We stopped at Santee State Park on the edge of Lake Marion before checking into our hotel for the night. A last-minute decision, its beauty at sunset filled the sky with warmth. We stood near the docks enjoying the cool breezes the end of the day brings, and then raced to the playground for the kids to burn off their sitting-all-day energy. We’ll have to return another day to conquer its several hiking trails. On our way out of the park as darkness surrounded us, we discovered 7 deer alongside the road including a fawn. The boys found them especially delightful. I forget how rare it is for suburban kids to see wild animals outside a zoo. I think I’m going to work on finding the wonder in the ordinary and see what happens.

Day 16 – Rockville MD

A nice way to close out a fantastic vacation is to not really have anything planned and to simply enjoy our friends’ company.
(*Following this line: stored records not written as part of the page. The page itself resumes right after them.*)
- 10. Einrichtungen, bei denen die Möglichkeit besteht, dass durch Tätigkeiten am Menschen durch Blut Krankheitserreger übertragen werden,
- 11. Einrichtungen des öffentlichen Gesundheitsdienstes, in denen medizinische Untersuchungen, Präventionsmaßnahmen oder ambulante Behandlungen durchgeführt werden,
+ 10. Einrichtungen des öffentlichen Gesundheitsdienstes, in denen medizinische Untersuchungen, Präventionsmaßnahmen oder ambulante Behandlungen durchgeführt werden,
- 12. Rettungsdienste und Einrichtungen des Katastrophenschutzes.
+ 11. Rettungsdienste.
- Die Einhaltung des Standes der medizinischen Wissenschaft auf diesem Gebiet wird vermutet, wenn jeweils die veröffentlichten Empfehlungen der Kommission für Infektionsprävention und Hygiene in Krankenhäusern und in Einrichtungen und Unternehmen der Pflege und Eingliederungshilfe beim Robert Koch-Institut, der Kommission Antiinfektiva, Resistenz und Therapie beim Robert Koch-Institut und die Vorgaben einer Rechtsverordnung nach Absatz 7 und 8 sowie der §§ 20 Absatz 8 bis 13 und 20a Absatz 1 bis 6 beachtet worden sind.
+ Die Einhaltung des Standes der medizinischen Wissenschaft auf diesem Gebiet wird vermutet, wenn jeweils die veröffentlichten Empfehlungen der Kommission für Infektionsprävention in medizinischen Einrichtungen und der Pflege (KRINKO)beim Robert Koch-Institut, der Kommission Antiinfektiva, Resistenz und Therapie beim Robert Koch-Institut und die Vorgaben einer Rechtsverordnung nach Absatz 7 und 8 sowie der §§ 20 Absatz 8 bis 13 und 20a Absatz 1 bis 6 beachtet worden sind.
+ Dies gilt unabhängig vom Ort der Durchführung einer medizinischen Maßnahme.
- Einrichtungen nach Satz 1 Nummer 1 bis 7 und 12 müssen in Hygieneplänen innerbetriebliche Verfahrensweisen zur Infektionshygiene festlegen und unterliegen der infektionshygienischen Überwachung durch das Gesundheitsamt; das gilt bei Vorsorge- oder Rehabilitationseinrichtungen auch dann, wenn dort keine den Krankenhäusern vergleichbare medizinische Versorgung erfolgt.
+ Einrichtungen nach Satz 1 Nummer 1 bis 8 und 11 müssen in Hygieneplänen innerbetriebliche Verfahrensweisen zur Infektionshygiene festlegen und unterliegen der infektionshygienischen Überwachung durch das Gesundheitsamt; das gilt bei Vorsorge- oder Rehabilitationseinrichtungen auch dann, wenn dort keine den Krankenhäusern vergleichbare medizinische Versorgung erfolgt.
Kate and I (and all the little boys plus Keith) took a walking tour of two playgrounds and a trail. The littles liked climbing the rocks more than the actual playgrounds, as they should. Keith loved the large trees towering over the trail. We could have hit up a third playground to complete our play triangle, but our hunger for second breakfast persuaded us otherwise.

Swimming wore out the kids and created a meatball monster in Elliot. We calculated that he ate at least 10 meatballs as part of his lunch that included pasta and peas. During nap time, Henry pulled out his first tooth! It was a bit of a production before he got it out; ibuprofen plus a special placebo concoction created by Jon helped make the pain go away.

We finished the day was some blue bear ice cream sandwiches and loads of running around. Fueled by dessert or just full of energy, it was a joyous end to our day.